Au lieu du paquet neutre, les sénateurs de la Commission souhaitent que la surface des futurs paquets de cigarettes soit recouverte à 65 % d’avertissements sanitaires, mais que chaque marque conserve sa spécificité visuelle et son packaging. Un amendement a été adopté en ce sens. Sur Twitter, les associations spécialisées dans l’addiction dénoncent cette position, quelques semaines après le détricotage de la loi Evin sur la publicité de l’alcool.

 


Le tiers payant supprimé

Ce n’est pas une surprise : le Sénat, majoritairement à droite, avait clairement indiqué qu’il s’opposait à cette mesure, qui constitue un marqueur politique de la gauche. La commission a voté la suppression de l’article 18 sur la généralisation du tiers payant, « estimant que cette mesure à la mise en œuvre complexe, rompant avec les modalités d'exercice de la médecine libérale, n’était pas véritablement nécessaire dès lors qu’elle s’appliquait déjà aux publics les plus fragiles et aux patients atteints d’affections de longue durée », peut-on lire dans un communiqué.

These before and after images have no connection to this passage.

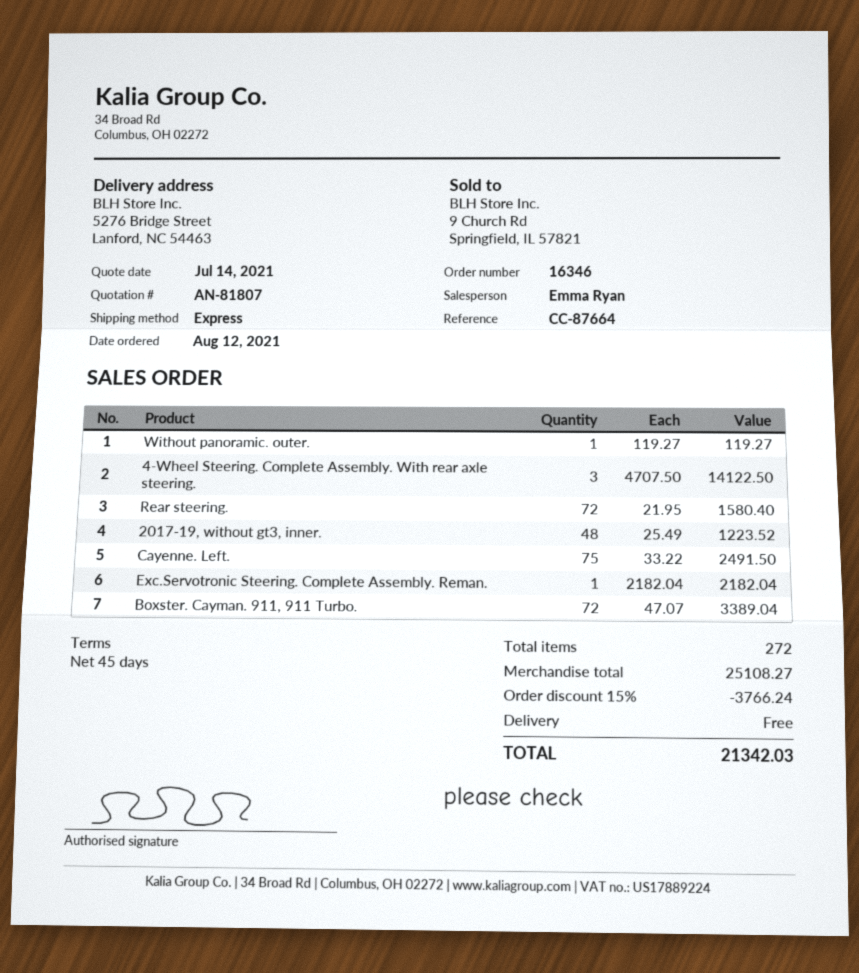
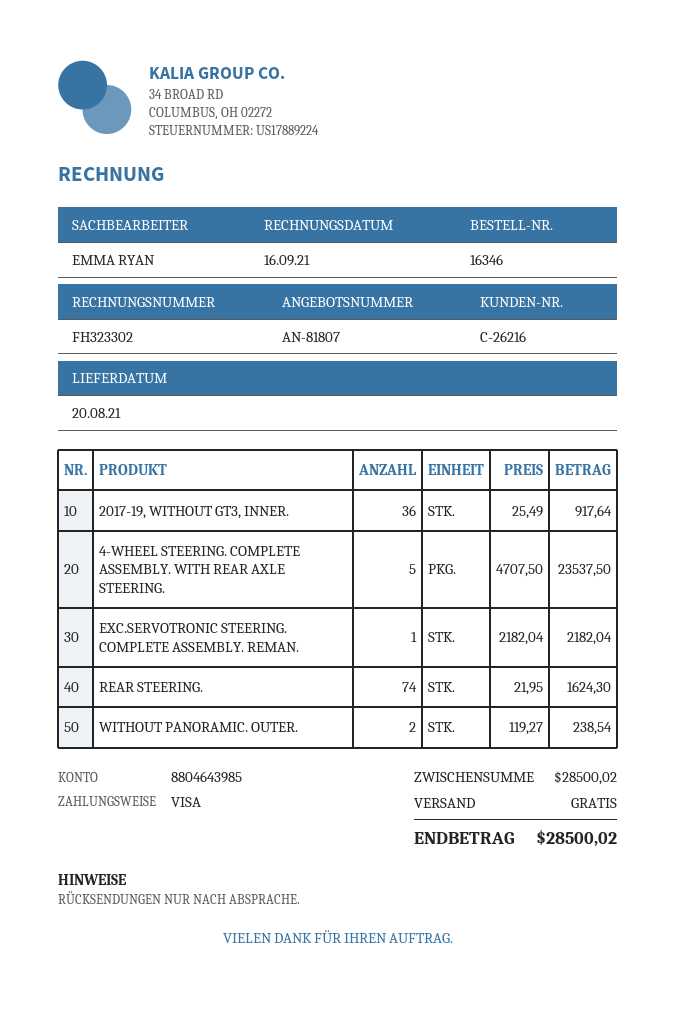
Without panoramic. outer.: 1 x 119.27 = 119.27 -> 2 x 119.27 = 238.54
4-Wheel Steering. Complete Assembly. With rear axle steering.: 3 x 4707.50 = 14122.50 -> 5 x 4707.50 = 23537.50
Rear steering.: 72 x 21.95 = 1580.40 -> 74 x 21.95 = 1624.30
2017-19, without gt3, inner.: 48 x 25.49 = 1223.52 -> 36 x 25.49 = 917.64
Cayenne. Left.: 75 x 33.22 = 2491.50 -> none
Boxster. Cayman. 911, 911 Turbo.: 72 x 47.07 = 3389.04 -> none
subtotal: 25108.27 -> 28500.02
discount: 15% = 3766.24 -> none
total: 21342.03 -> 28500.02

La réorganisation territoriale des soins par les Agences Régionales de Santé voulue par le gouvernement a elle aussi été modifiée en profondeur par les sénateurs de la Commission, qui ont jugé qu’il s’agissait d’un « dispositif d’hyper-administration », qui instaurerait une « forme de planification inacceptable pour les praticiens libéraux ».
 

IVG et don d’organes : il est urgent d’attendre

L’article 17 bis du projet de loi visait à supprimer le délai de réflexion imposé aux femmes qui procèdent à une intervention volontaire de grossesse (IVG). Pour ses détracteurs, ce délai de sept jours a tendance à placer la femme dans une position infantilisante et culpabilisante, et peut entraver l’accès à ce droit. Pour ses défenseurs, au contraire, il permet d’éviter de prendre « à la va-vite » une décision irrémédiable.

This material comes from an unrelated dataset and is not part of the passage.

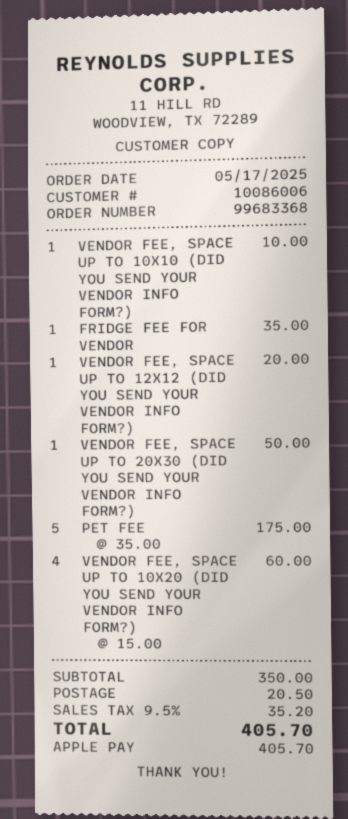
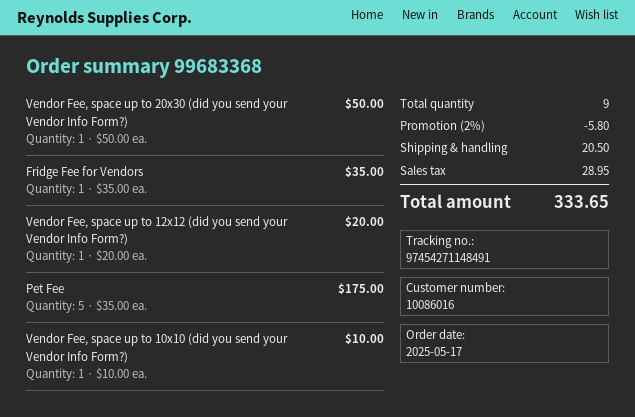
customer number: 10086006 -> 10086016
VENDOR FEE, SPACE UP TO 10X20 (DID YOU SEND YOUR VENDOR INFO FORM?): 4 x 15.00 = 60.00 -> none
discount: none -> 2% = 5.80
tax: 35.20 -> 28.95
total: 405.70 -> 333.65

Par la voie d’un amendement adopté en commission, les sénateurs se sont opposés à la suppression de ce délai précédant une IVG. Ils considèrent que le sujet doit être débattu au cours de la prochaine révision des lois bioéthiques.

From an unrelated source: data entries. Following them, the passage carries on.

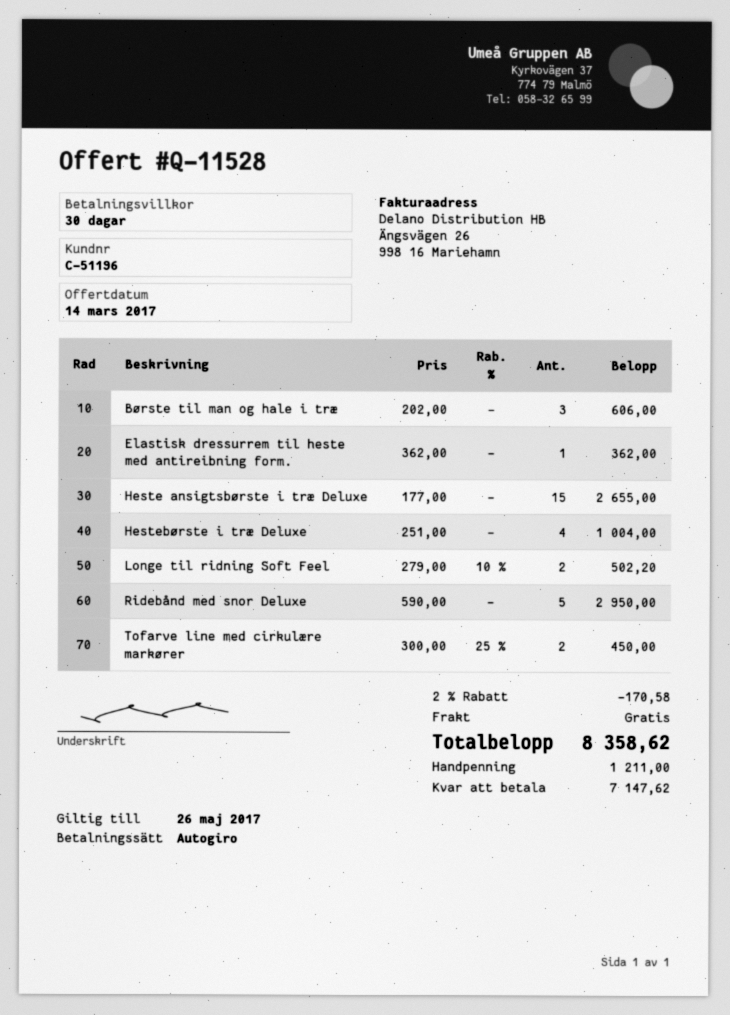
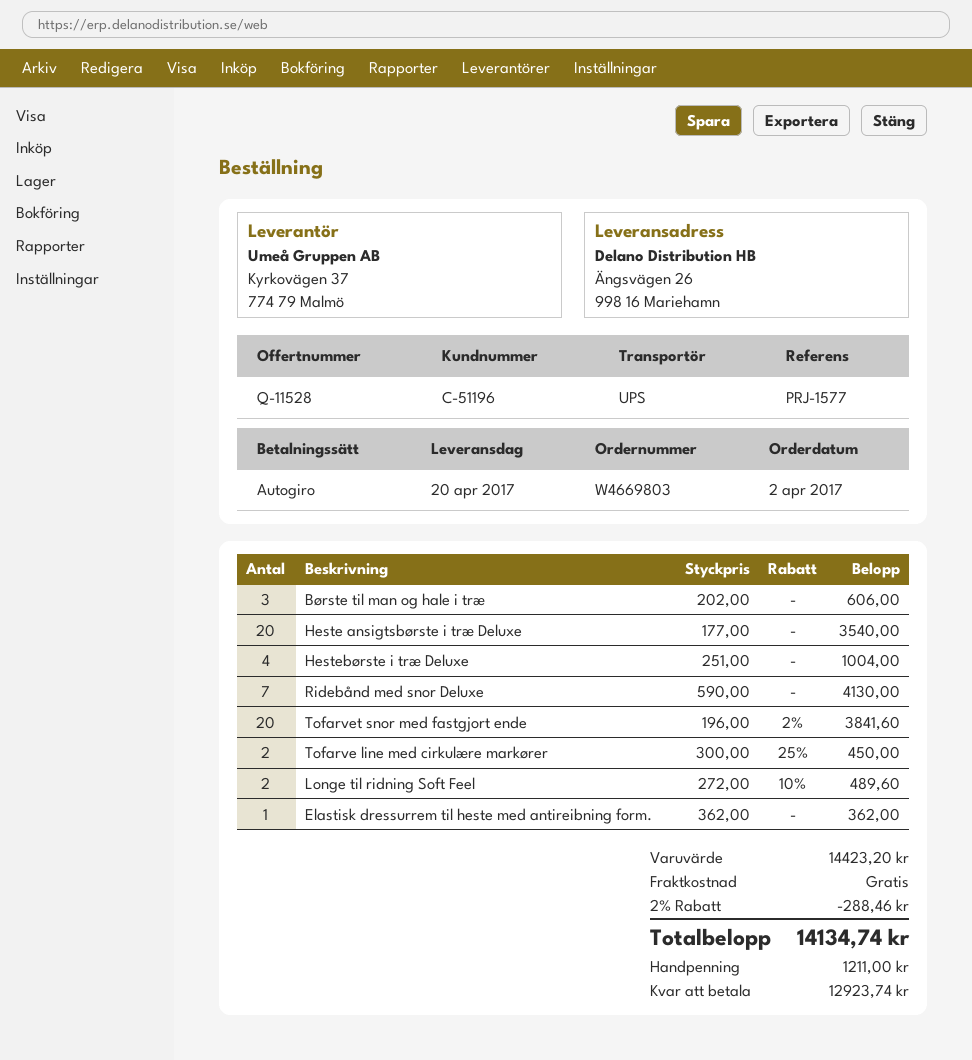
Heste ansigtsbørste i træ Deluxe: 15 x 177.00 = 2655.00 -> 20 x 177.00 = 3540.00
Longe til ridning Soft Feel: 2 x 279.00 - 10% = 502.20 -> 2 x 272.00 - 10% = 489.60
Ridebånd med snor Deluxe: 5 x 590.00 = 2950.00 -> 7 x 590.00 = 4130.00
Tofarvet snor med fastgjort ende: none -> 20 x 196.00 - 2% = 3841.60
discount: 2% = 170.58 -> 2% = 288.46
total: 8358.62 -> 14134.74
balance: 7147.62 -> 12923.74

Il en va de même concernant le don d’organes. Les députés s’étaient prononcés en faveur d’une révision de la loi, afin que le prélèvement se fasse « automatiquement » sur une personne majeure qui n’aurait pas fait connaître, de son vivant, son refus au don. Les proches du défunt n’auraient alors qu’un rôle consultatif et leur consentement n’aurait plus été formellement nécessaire, comme c’est le cas aujourd’hui. Les sénateurs ont adopté la suppression de cet article et demandé que le débat se tienne lors de la révision des lois bioéthiques.

Tous les articles supprimés pourront toutefois être réintroduits en séance, en septembre, ou rétablis en nouvelle lecture par l’Assemblée nationale, qui a le dernier mot.